Tips, tricks and FAQs

This page collects all tips and tricks that we discovered by testing and troubleshooting the notebooks and networks. This is a really useful section to have a read through if you encounter any issues! Also, please feel free to let us know if you find any other tips and tricks or if you have any questions !

Tips and tricks

• It really helps to read through the relevant paper(s) corresponding to the network that you wish to use, in order to understand what the network was designed for originally. Additionally, we also have a specific Wiki page for each provided network (see sidebar on the right) which contains useful info about the notebooks/networks, file format and how to generate and curate appropriate training dataset.

• It is useful to Clear the output of all cells in the notebook before starting a new session, by using Edit/Clear all output_. This way, the cells will appear blank, which will make it easier to see which cell has been run in this session.

• Certain file formats do not work for some of the networks. The preferred file format are ".tif" files for most of them. We have tried to clearly state what formats work for each, but if info are missing, please let us know. If you have other formats at hands that you wish to analyse with the notebooks (such as common microscopy formats, e.g. ".czi" or ".nd2"), it is possible to convert them to ".tif" format with the popular open-source Fiji package.

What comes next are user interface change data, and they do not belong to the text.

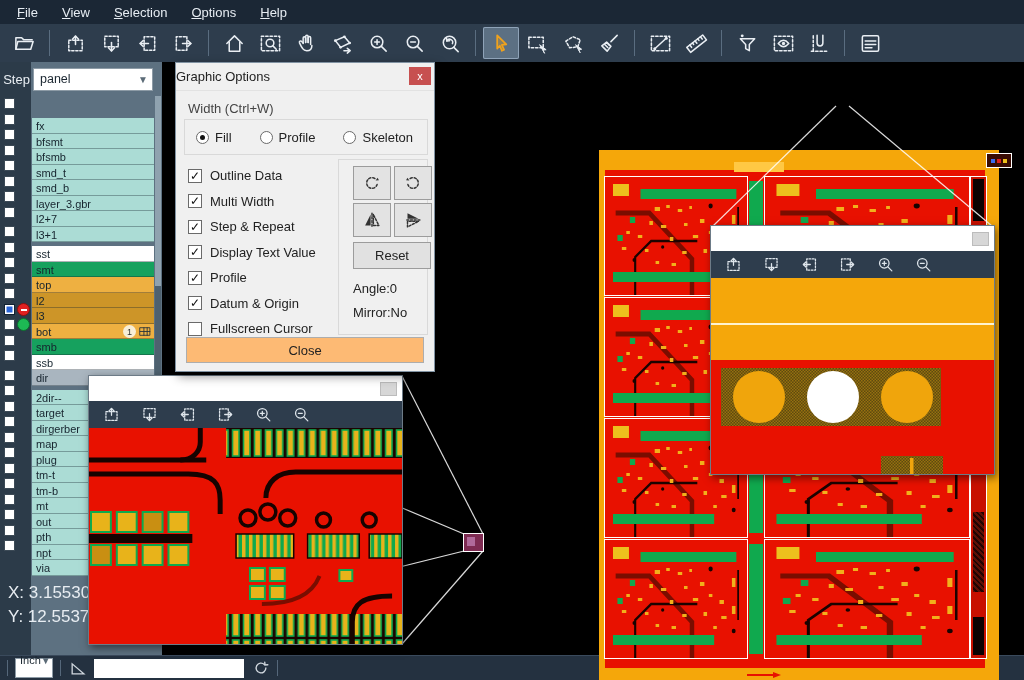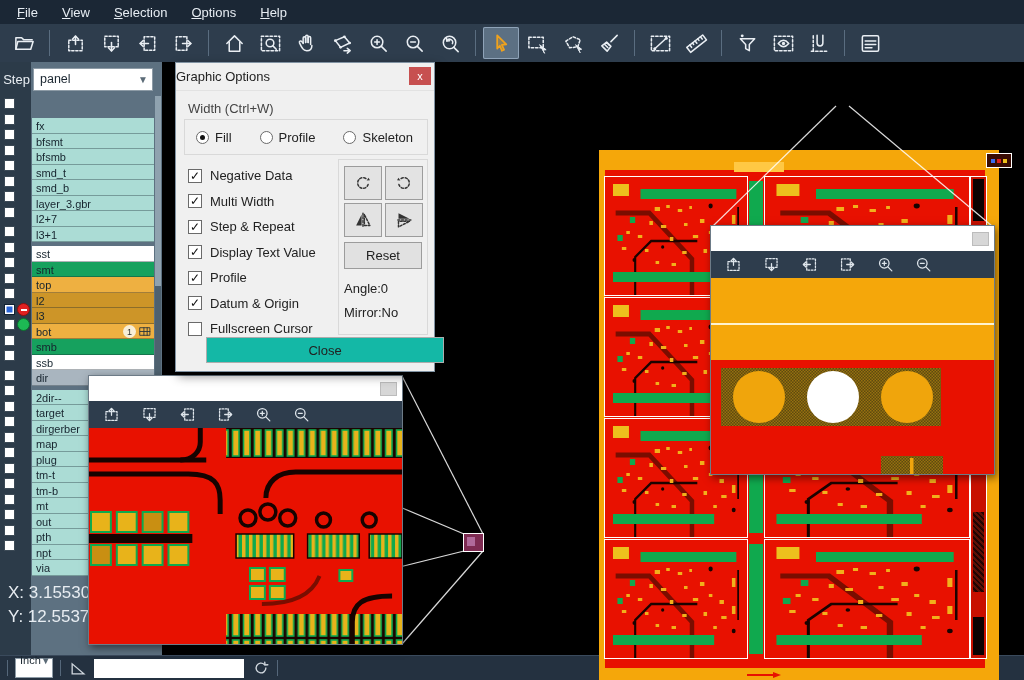"Negative Data" span { text: Negative -> Outline }
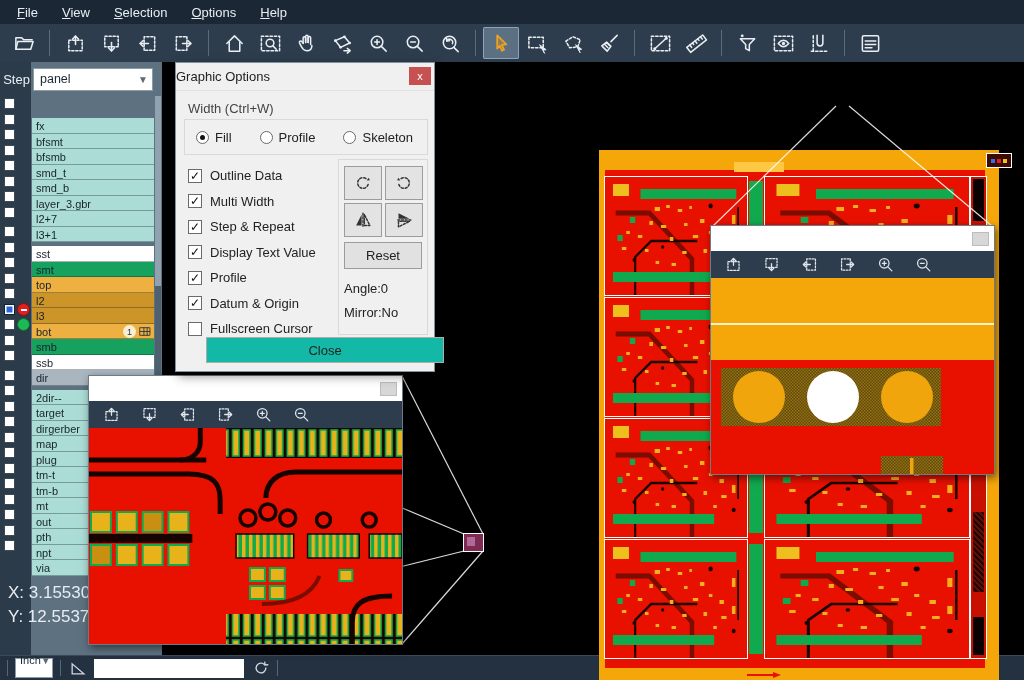"Reset" .tpanel { padding: 6px 5px -> 6px 14px }
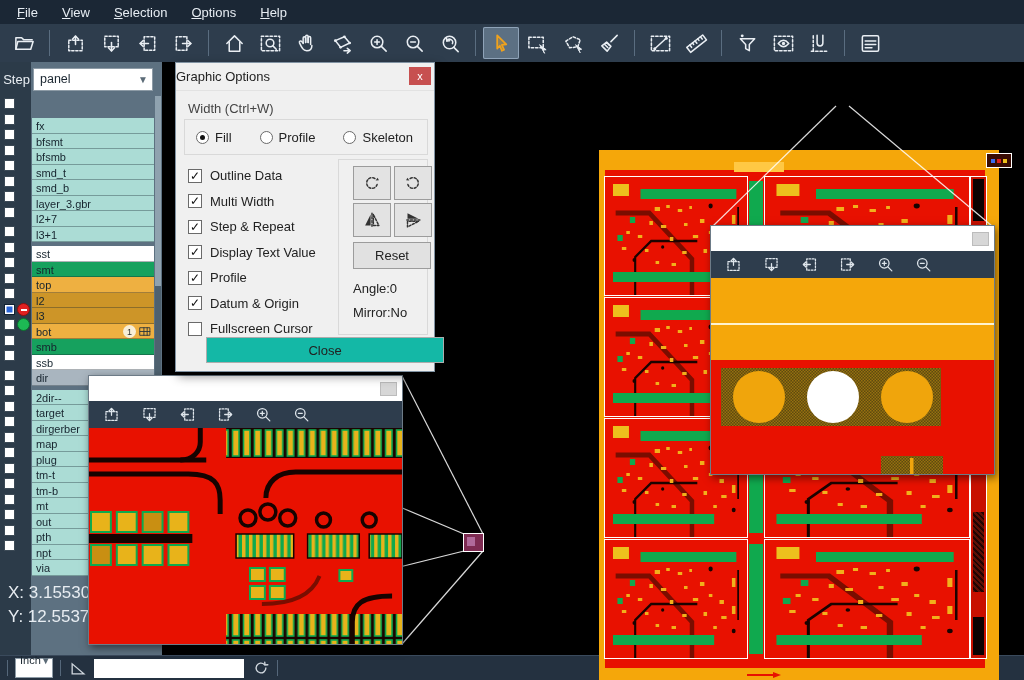"Close" .closebtn { background: #14b8a6 -> #fdba74; margin-left: 20px -> none }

• The patch sizes of Label-free prediction (fnet) are hard-coded within the network itself. Currently the patches are 64x64x32 (x,y,z). Stacks with fewer than 32 slices will only successfully train the model when they contain 16, 8 or 4 slices and other values will throw a tensordimensions error. More than 32 slices do not cause an error.

• If an unexpected error occurs that did not appear in previous tests of the notebook given the same conditions, it may help to set Runtime to Factory reset runtime. This will reset all previously set variables and parameters, disconnect your drive and will allow you a 'fresh' start to the notebook.

FAQs

• How can I report any issues? If you encounter any issues, please read through this page, the paper and watch the explanatory videos. This may already help you solve some of the problems. If not, feel free to use the issues page of the repository to describe your issue (please give us some details about what networks, what dataset and errors did you get), and we will try and reply as soon as possible. Also, some other people might have also had the same problem and may already be discussed on that page, so have a look through the page to see if that's the case.

• Where can I find my Google Drive's content on the notebooks? The Google Drive containing the data should be first mounted. There is always a dedicated cell for that in each of the notebook (see section 1.2 on the Stardist notebook for instance). Once mounted, the dataset will be accessible on the left of the notebook page in the Files tab, gdrive/My Drive. So, run the cell (1), check that the drive is mounted properly (2) and access your data on the left using the Files tab (3).

• Can I use the training data that you provide to train a model and then use this model to process my own data? We do not recommend that our training dataset be used on any other data than those provided. More information can be found in the Supplementary Information section of our bioRxiv paper.

• Can U-net be used for 3D data as the Nature Methods paper highlights? The current implementation of U-net that we provide does not work directly on 3D stacks. As an alternative, you can always split your stacks into individual slices and run it as a set of 2D images.